EXERCISE DETAILS:
Within the lines below, find those that hold the string "freizugeben" and copy each one.

________

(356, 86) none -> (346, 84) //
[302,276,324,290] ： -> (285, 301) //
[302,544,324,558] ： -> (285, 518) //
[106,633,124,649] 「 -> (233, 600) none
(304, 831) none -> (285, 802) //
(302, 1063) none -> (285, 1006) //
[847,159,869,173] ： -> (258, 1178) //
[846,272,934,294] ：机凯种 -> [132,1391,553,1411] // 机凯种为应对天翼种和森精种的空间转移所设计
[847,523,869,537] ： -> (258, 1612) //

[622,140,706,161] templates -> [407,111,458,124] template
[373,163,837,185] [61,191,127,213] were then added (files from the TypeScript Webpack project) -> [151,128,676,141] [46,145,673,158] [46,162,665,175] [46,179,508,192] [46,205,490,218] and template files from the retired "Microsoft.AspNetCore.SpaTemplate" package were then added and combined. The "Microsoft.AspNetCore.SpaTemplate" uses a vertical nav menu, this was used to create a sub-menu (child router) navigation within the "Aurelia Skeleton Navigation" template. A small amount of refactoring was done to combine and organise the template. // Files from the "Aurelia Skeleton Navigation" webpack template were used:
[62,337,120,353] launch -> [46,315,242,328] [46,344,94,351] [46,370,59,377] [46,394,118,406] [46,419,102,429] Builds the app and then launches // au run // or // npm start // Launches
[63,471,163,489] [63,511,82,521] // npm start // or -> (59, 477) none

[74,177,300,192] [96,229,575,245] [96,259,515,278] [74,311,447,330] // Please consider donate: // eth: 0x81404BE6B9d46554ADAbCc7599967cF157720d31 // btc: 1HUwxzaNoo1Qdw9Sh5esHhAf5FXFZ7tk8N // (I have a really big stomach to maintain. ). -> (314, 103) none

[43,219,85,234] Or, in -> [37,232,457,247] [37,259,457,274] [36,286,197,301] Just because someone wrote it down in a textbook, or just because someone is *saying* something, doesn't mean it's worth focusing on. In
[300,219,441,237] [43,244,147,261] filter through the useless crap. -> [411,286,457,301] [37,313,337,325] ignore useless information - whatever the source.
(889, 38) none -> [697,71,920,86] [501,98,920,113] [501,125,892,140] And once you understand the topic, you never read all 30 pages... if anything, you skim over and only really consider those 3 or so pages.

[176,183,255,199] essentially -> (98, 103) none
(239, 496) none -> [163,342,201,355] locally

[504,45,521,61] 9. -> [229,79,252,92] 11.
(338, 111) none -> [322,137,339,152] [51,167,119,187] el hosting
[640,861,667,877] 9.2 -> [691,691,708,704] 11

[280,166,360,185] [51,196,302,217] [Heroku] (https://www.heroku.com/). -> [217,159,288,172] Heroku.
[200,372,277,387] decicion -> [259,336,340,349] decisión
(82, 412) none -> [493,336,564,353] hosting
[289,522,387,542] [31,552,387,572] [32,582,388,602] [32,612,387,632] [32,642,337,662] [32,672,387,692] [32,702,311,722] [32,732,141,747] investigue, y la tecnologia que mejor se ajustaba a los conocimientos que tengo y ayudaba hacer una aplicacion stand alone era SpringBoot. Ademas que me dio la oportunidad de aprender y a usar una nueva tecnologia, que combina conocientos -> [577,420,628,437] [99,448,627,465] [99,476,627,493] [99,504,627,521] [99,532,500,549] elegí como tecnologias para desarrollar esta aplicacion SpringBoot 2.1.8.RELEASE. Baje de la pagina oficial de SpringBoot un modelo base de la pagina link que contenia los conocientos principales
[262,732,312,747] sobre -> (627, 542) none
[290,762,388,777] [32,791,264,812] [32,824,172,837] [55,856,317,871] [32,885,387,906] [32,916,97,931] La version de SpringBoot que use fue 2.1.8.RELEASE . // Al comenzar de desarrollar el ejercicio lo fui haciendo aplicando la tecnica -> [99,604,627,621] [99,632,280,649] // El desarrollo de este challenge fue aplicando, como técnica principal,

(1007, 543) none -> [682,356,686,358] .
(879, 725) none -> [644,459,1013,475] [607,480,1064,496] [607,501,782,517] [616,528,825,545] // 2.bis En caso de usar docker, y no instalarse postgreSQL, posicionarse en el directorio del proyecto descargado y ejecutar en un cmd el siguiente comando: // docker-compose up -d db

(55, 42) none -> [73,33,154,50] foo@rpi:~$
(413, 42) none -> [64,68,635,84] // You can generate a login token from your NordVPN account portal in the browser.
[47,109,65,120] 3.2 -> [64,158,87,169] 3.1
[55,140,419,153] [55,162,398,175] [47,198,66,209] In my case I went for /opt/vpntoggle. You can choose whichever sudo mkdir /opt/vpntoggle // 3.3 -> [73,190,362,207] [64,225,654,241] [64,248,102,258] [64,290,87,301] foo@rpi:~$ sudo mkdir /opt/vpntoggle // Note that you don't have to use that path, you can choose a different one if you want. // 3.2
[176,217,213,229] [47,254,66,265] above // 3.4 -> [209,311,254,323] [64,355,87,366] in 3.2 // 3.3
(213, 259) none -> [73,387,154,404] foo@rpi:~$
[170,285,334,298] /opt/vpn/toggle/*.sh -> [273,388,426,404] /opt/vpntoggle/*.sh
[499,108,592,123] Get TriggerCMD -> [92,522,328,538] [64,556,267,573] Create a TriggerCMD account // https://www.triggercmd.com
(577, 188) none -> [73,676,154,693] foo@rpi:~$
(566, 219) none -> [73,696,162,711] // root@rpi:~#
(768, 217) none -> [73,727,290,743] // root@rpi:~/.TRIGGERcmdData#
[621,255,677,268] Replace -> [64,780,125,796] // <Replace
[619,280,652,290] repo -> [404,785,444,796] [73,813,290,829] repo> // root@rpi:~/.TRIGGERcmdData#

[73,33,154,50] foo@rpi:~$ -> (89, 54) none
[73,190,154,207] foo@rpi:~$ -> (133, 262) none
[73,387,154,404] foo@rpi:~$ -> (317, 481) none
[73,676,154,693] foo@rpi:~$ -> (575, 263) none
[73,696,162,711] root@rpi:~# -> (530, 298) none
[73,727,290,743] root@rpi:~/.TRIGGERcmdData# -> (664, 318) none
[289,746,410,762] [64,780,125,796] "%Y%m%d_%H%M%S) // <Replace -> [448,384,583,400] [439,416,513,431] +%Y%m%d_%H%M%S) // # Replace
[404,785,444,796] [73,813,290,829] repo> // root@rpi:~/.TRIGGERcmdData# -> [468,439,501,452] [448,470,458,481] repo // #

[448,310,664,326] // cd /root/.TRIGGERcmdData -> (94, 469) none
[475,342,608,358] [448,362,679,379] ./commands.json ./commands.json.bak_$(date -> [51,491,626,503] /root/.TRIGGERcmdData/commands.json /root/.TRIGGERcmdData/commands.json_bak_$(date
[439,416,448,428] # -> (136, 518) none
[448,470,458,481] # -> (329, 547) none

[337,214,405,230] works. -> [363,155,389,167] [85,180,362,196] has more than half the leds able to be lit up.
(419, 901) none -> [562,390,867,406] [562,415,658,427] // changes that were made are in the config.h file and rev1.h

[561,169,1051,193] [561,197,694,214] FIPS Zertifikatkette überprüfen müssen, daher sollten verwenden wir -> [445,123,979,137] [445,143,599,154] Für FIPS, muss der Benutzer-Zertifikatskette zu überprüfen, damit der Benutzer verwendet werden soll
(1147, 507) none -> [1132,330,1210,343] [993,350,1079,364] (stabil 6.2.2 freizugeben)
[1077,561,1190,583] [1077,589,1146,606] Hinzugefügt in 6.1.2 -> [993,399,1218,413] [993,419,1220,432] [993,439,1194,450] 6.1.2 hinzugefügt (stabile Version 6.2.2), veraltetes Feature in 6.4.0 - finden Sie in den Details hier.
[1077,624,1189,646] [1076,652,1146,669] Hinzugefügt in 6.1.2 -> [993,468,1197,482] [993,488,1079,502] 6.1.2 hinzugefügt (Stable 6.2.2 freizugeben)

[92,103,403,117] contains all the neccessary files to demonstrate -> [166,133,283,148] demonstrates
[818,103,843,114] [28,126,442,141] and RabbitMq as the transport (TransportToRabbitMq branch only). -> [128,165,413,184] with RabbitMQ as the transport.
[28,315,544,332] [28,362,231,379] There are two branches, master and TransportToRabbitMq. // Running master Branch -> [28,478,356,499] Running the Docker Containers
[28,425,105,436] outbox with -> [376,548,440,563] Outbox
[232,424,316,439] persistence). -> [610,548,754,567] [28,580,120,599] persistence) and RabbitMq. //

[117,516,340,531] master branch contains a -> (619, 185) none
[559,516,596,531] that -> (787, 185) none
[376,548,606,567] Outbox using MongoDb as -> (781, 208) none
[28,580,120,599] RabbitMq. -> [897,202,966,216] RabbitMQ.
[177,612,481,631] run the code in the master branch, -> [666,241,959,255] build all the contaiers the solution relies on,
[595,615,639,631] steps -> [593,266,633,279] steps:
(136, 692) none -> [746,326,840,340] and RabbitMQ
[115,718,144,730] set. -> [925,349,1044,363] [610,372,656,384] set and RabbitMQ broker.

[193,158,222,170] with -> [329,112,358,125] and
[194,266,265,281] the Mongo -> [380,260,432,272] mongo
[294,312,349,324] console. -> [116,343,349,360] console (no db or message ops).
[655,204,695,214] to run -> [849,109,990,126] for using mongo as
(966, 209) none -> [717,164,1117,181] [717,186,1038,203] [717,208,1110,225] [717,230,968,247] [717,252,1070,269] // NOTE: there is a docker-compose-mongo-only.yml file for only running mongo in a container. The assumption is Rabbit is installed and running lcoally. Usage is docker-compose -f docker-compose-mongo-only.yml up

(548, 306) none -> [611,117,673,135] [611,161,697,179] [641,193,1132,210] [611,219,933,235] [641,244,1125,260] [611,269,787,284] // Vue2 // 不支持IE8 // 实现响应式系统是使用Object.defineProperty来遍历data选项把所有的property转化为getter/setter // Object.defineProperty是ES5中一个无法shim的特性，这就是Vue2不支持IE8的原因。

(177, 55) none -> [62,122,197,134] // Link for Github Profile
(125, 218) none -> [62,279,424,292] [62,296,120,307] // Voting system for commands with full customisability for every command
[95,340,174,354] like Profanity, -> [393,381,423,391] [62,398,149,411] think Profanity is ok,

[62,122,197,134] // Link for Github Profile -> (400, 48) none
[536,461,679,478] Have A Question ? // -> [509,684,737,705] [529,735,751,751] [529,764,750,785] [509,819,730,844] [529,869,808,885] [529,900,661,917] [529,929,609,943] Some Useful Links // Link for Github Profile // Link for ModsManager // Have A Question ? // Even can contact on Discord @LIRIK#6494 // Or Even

________

FINISHED TASK:
(1147, 507) none -> [1132,330,1210,343] [993,350,1079,364] (stabil 6.2.2 freizugeben)
[1077,624,1189,646] [1076,652,1146,669] Hinzugefügt in 6.1.2 -> [993,468,1197,482] [993,488,1079,502] 6.1.2 hinzugefügt (Stable 6.2.2 freizugeben)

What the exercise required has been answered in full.